Mi tío hizo chocar las espuelas en posición de firmes, mientras el emperador hacía un amplio gesto real y todos los mapas se enrollaban sobre sí mismos y rodaban por el suelo.

Aquella noche, aunque cansado, Medardo tardó en dormirse. Caminaba de arriba abajo cerca de su tienda y oía las alertas de los centinelas, el relinchar de los caballos y el entrecortado hablar en sueños de algún soldado. Miraba en el cielo las estrellas de Bohemia, pensaba en su nuevo grado, en la batalla del día siguiente, y en la patria lejana, en el crujido de cañas de sus torrentes. Su corazón no sentía nostalgia, ni dudas, ni aprensión. El mundo para Medardo era todavía algo entero e indiscutible, como su propia persona. Si hubiera podido prever la terrible suerte que le esperaba, quizá le habría parecido justa y natural, con todo su dolor. Tendía su mirada al borde del horizonte nocturno, donde sabía que estaba el campo enemigo, y cruzado de brazos se abrazaba con las manos los hombros, contento de poder apreciar a la vez la certeza de realidades lejanas y distintas, y de su propia presencia entre ellas. Sentía que la sangre de aquella guerra cruel, derramada en mil regueros sobre la tierra, llegaba hasta él; y se dejaba lamer por ella, sin experimentar ensañamiento ni piedad.

II

La batalla comenzó puntualmente a las diez de la mañana. Desde lo alto de la silla, el teniente Medardo contemplaba la amplitud de la alineación cristiana, dispuesta para el ataque, y tendía el rostro hacia el viento de Bohemia, que levantaba olor de cascabillo como de una era polvorienta.

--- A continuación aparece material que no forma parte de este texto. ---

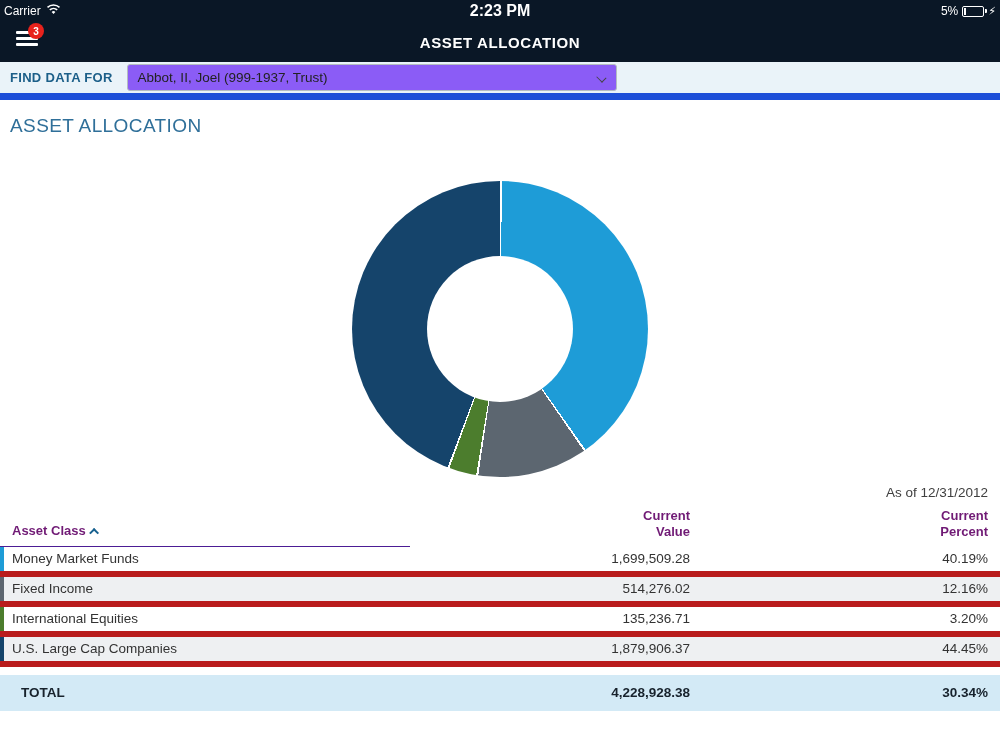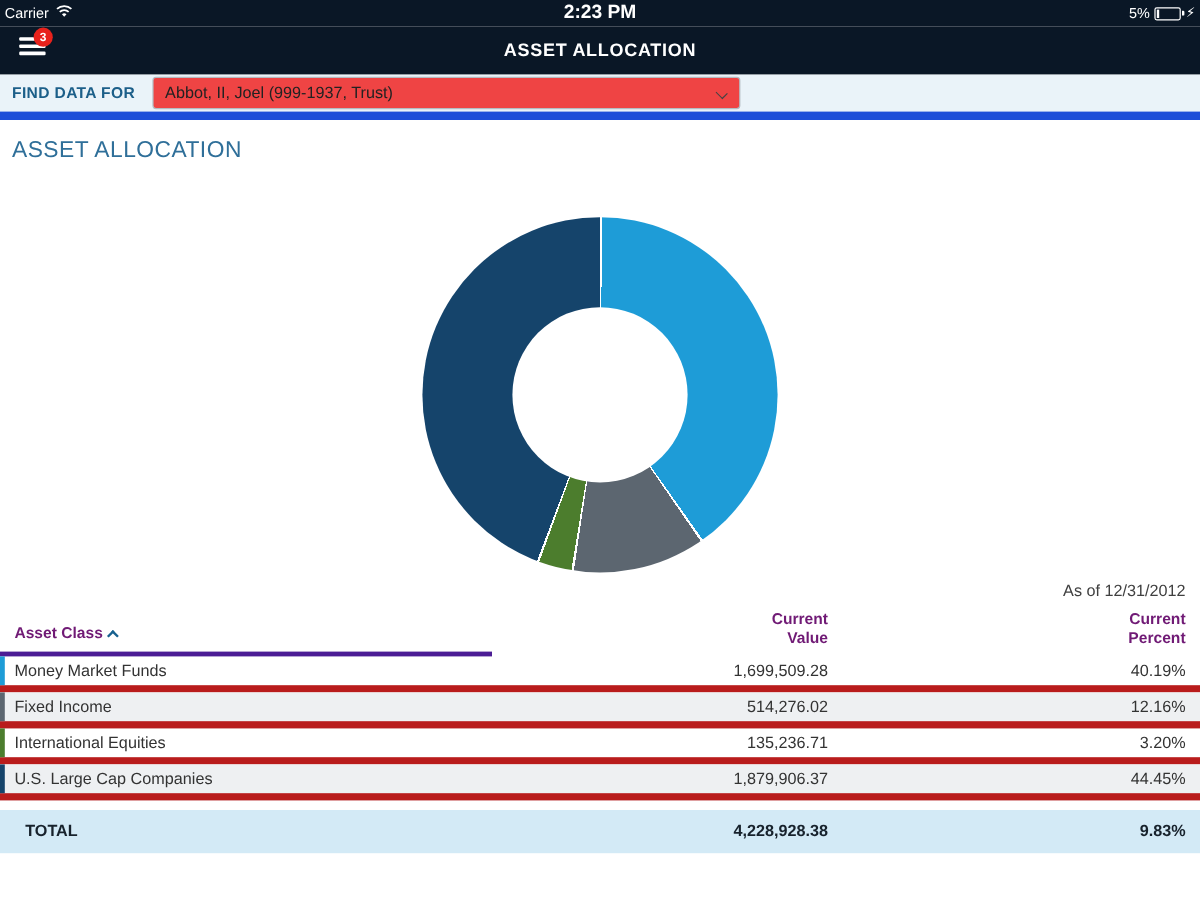--- a/index.html
+++ b/index.html
@@ -36,7 +36,7 @@
   .findbar { height:38px; background:#eaf3f9; border-bottom:7px solid #1d4ed8;
              display:flex; align-items:center; padding:0 10px; }
   .find-label { color:#1c5f89; font-size:13px; font-weight:bold; letter-spacing:.3px; }
-  .select-box { margin-left:14px; width:490px; height:27px; background:#ef4444;
+  .select-box { margin-left:14px; width:490px; height:27px; background:#8b5cf6;
                 border:1px solid #b4bcc2; border-radius:3px; display:flex;
                 align-items:center; padding:0 10px; font-size:13.5px; color:#222;
                 position:relative; cursor:pointer; }

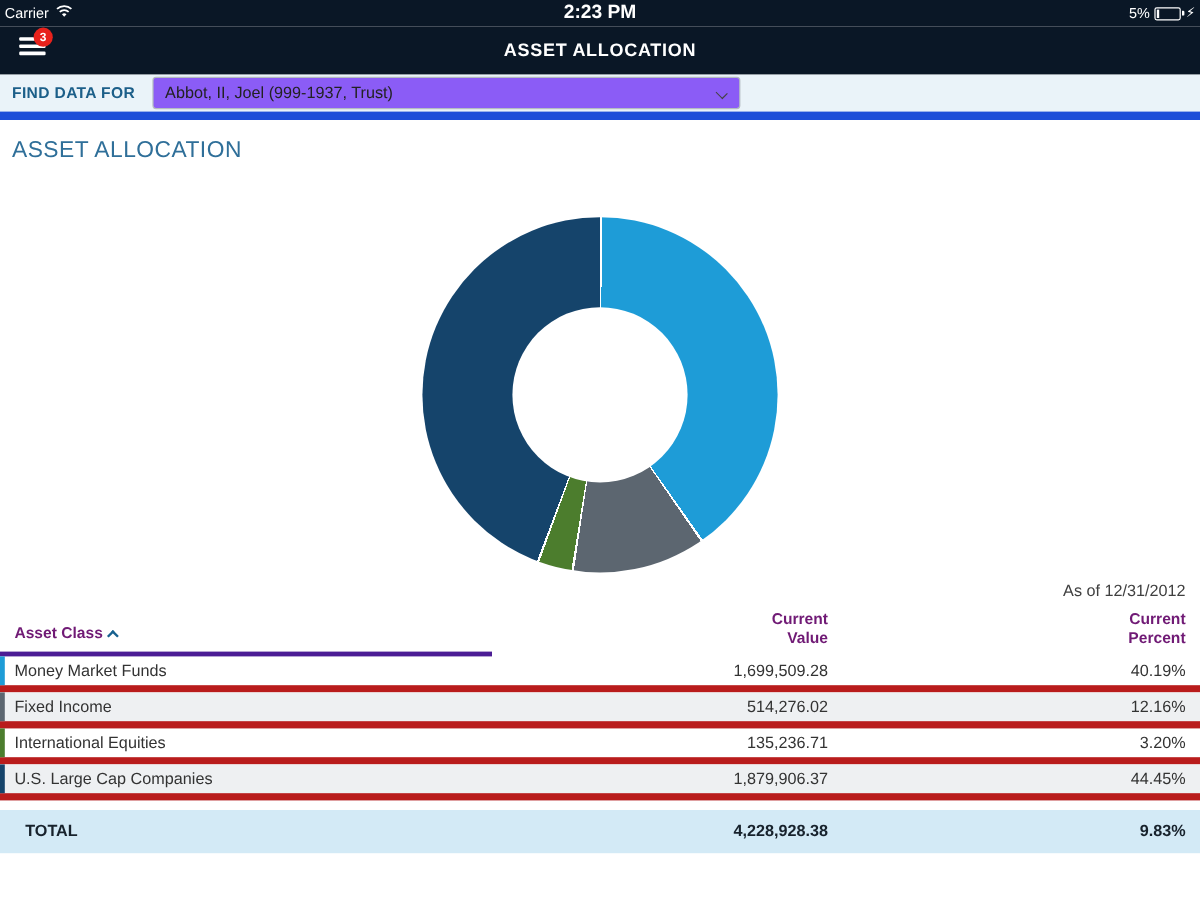--- a/index.html
+++ b/index.html
@@ -61,7 +61,7 @@
   .tbl-grid { display:grid; grid-template-columns:410px 280px 1fr; padding-right:12px; }
   .tbl-head { align-items:end; }
   .th { color:#701a75; font-size:13px; font-weight:bold; line-height:1.25; }
-  .th-asset { padding:0 0 6px 12px; border-bottom:4px solid #4c1d95;
+  .th-asset { padding:0 0 6px 12px; border-bottom:1px solid #4c1d95;
               display:flex; align-items:center; gap:6px; }
   .th-right { text-align:right; white-space:pre-line; padding-bottom:6px; }
   .sort-caret { display:inline-block; width:7px; height:7px;

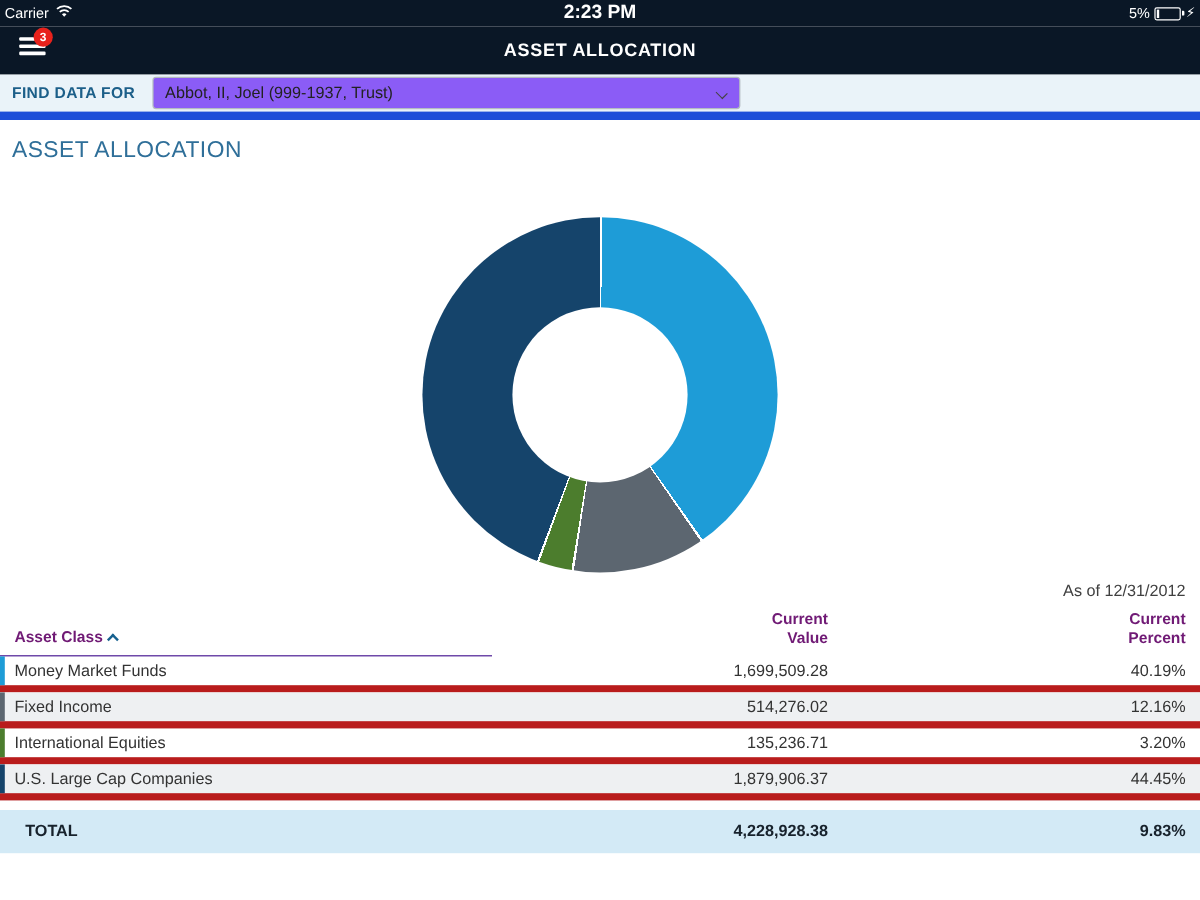--- a/index.html
+++ b/index.html
@@ -170,7 +170,7 @@
   <div class="tbl-grid total-row">
     <div class="total-label">TOTAL</div>
     <div class="cell-num">4,228,928.38</div>
-    <div class="cell-num">9.83%</div>
+    <div class="cell-num">30.34%</div>
   </div>
 </div>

—No, no se vuelva hacia atrás, señor —exclamó Curzio, que, con el grado de sargento, estaba a su lado. Y, para justificar lo perentorio de la frase, agregó, bajito—: dicen que trae mala suerte, antes del combate.

En realidad no quería que el Vizconde se descorazonase, al advertir que el ejército cristiano consistía solo en aquella fila alineada, y que las tropas de refuerzo eran apenas unas escuadras de infantes en baja forma.

Pero mi tío miraba a lo lejos, a la nube que se acercaba en el horizonte, y pensaba: «Eso es, aquella nube son los turcos, los turcos de verdad, y los que tengo al lado escupiendo tabaco son los veteranos de la cristiandad, y esta trompeta que ahora suena es el ataque, el primer ataque de mi vida, y este estruendo y traqueteo, el bólido que penetra en el suelo contemplado con perezoso aburrimiento por los veteranos y los caballos, es una bala de cañón, la primera bala enemiga que veo. Ojalá no llegue el día en que tenga que decir: “Esta es la última”».

Con la espada desenvainada se encontró galopando por la llanura, con los ojos puestos en el estandarte imperial que desaparecía y reaparecía entre el humo, mientras los cañonazos amigos rotaban en el cielo sobre su cabeza, y los enemigos abrían ya brechas en el frente cristiano e improvisados refugios de tierra. Pensaba: «¡Veré a los turcos! ¡Veré a los turcos!». Nada gusta tanto a los hombres como tener enemigos y ver luego si son como se los han imaginado.

Vio a los turcos. Llegaban dos justamente por allí. Con los caballos bardados, el pequeño escudo redondo, de cuero, el traje de listas negras y azafrán. Y el turbante, la cara color ocre y los bigotes como uno al que llamaban en Terralba Miqué el Turco. Uno de los dos turcos murió y el otro mató a alguien. Pero estaban llegando quién sabe cuántos y se combatía con arma blanca. Vistos dos turcos era como haberlos visto a todos. Eran militares también ellos, y sus cosas eran material del ejército. Tenían las caras curtidas y tozudas como las de los campesinos. Medardo, lo que es verlos, ya los había visto; podía regresar con nosotros a Terralba a tiempo para el paso de las codornices. Y en cambio se había alistado para la guerra. Y así corría, esquivando los golpes de las cimitarras, hasta que encontró un turco bajo, a pie, y lo mató. Al ver cómo se hacía, fue a buscar uno alto a caballo, e hizo mal. Porque los peligrosos eran los pequeños. Llegaban hasta debajo de los caballos, con las cimitarras, y los mataban.

El caballo de Medardo se detuvo, abierto de patas. —¿Qué haces? —dijo el Vizconde. Apareció Curzio señalando hacia abajo: —Mire eso. —Tenía todas las asaduras ya en el suelo. El pobre animal miró hacia arriba, al dueño, luego bajó la cabeza como si quisiera roer los intestinos, pero era solo un alarde de heroísmo: se desmayó y luego murió. Medardo de Terralba quedaba a pie.